WORK INSTRUCTION: Could you restate all of the records below exactly, with the pictures left out?

RECORDS TO PROCESS:

__________________________________________________

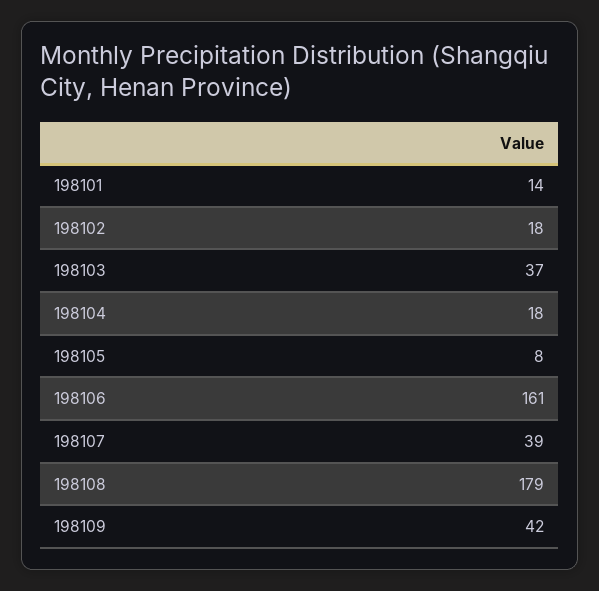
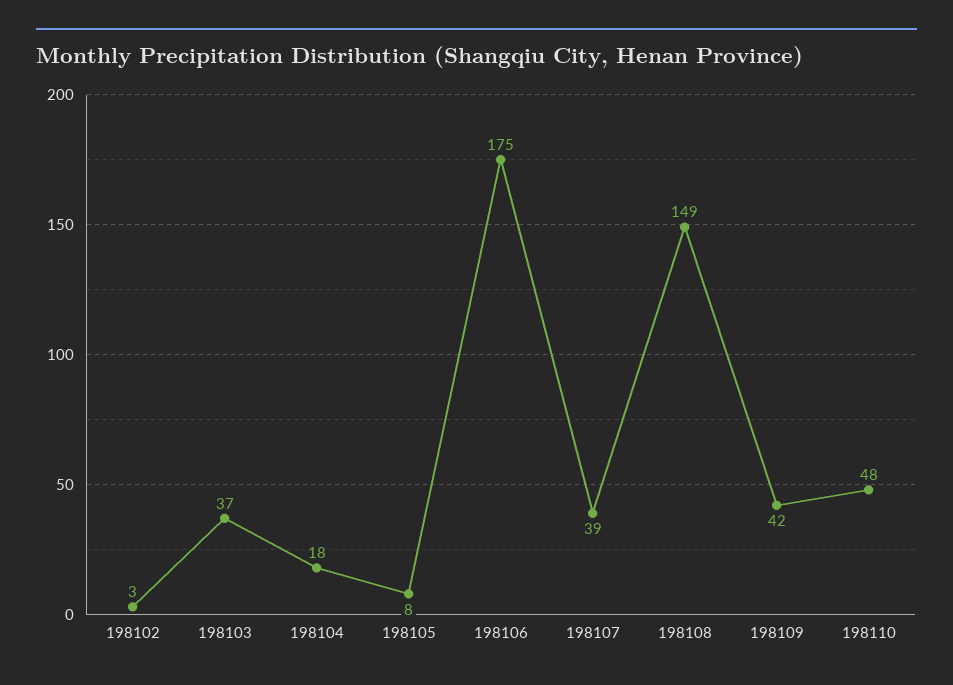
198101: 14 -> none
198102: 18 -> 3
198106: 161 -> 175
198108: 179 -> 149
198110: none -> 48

__________________________________________________

SOLVED EXERCISE:
198101: 14 -> none
198102: 18 -> 3
198106: 161 -> 175
198108: 179 -> 149
198110: none -> 48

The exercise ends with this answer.